— Товарищи хорошие, заступники наши, сделайте так, чтобы фашистские аспиды отпустили мою Настусю, — переступив порог светлицы, снова упал на колени дорожный обходчик. — Напишите им расписку, что не тронете этого посланца, иначе…
— Кому и какую расписку нужно писать? — удивился Ляшенко.
— Вам писать ничего не нужно, — вмешался в разговор очкарик. — Это я должен подать охранникам заложницы знак, что со мною ничего плохого не случилось, и они могут ее отпустить… Но перед этим я хочу получить заверения в том, что мне будет предоставлена возможность поговорить с вашим командиром. Это — единственное мое условие.
Ляшенко многозначительно переглянулся с Ксендзом и промолвил без задержки:
— Считайте, что такое заверение вы уже имеете…
Молодой человек не стал требовать других гарантий, как на его месте поступил бы кто-нибудь другой, и сразу же извлек откуда-то из-за лацкана еще совсем нового пиджака жесткую охристую картонку, согнутую вдвое, и протянул ее Опанасюку:
— Это аусвайс на имя вашей дочери. Немедленно отправляйтесь в Ситняки, найдите в тамошней управе чинов из Киева, предъявите им вот эту штукенцию и забирайте свою Настусю. Советовал бы только не возвращаться с ней домой. Было бы лучше, если бы вы вообще увезли отсюда семью. Хотя бы на некоторое время. А то сейчас там развернется такое… Все ясно?
— О боже ты мой, чего же здесь не понять! — произнес Опанасюк со слезами на глазах. Дрожащими руками, будто золотую грамоту, взял охристый пропуск с коричневой диагональной полосой и красной печатью с орлом в центре, прижал к груди и не чуя земли под ногами опрометью бросился из хаты.
Ксендз двинулся следом за ним. Во дворе подозвал Рябого и Яроша и коротко приказал:
— Присмотрите-ка за ним. В Ситняках он должен вырвать дочь из заложников. Если все будет там в порядке, отправьте ее на наш запасной «маяк» в Нижиловичах. А потом помогите Юхиму и всю семью туда переправить. И сразу же сюда с докладом.

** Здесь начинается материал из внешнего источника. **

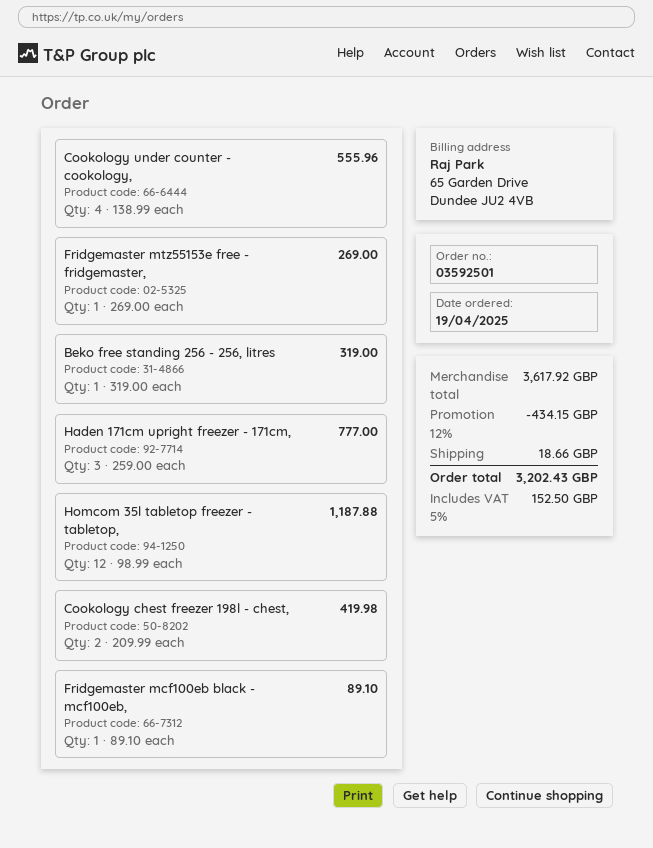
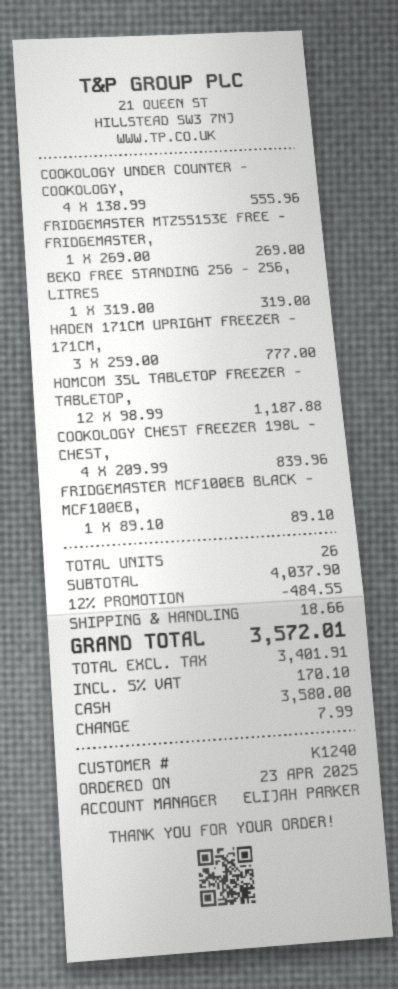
order date: 2025-04-19 -> 2025-04-23
Cookology chest freezer 198l - chest,: 2 x 209.99 = 419.98 -> 4 x 209.99 = 839.96
subtotal: 3617.92 -> 4037.90
discount: 12% = 434.15 -> 12% = 484.55
tax: 5% = 152.50 -> 5% = 170.10
total: 3202.43 -> 3572.01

Возвратившись в светлицу, Ксендз заметил, что Ляшенко о чем-то разговаривал с киевским пришельцем. Но стоило ему переступить порог, как болезненный на вид очкарик мгновенно прикусил язык.
— Продолжайте. Это один из наших командиров, — обратился к нему Ляшенко.
Но тот продолжал молчать. Светил на Ксендза большими, круто выпуклыми очками и молчал.
— Да что же это вы? Может, ждете какого-то особого приглашения? Только предупреждаю: его не будет!
— Я хочу вести деловой разговор с командиром. И при этом с глазу на глаз, без единого свидетеля!
Брови Ляшенко круто сдвинулись на переносицу, стал ледяным взгляд всегда ласковых глаз. Дескать, смотрите-ка, он еще и хорохорится.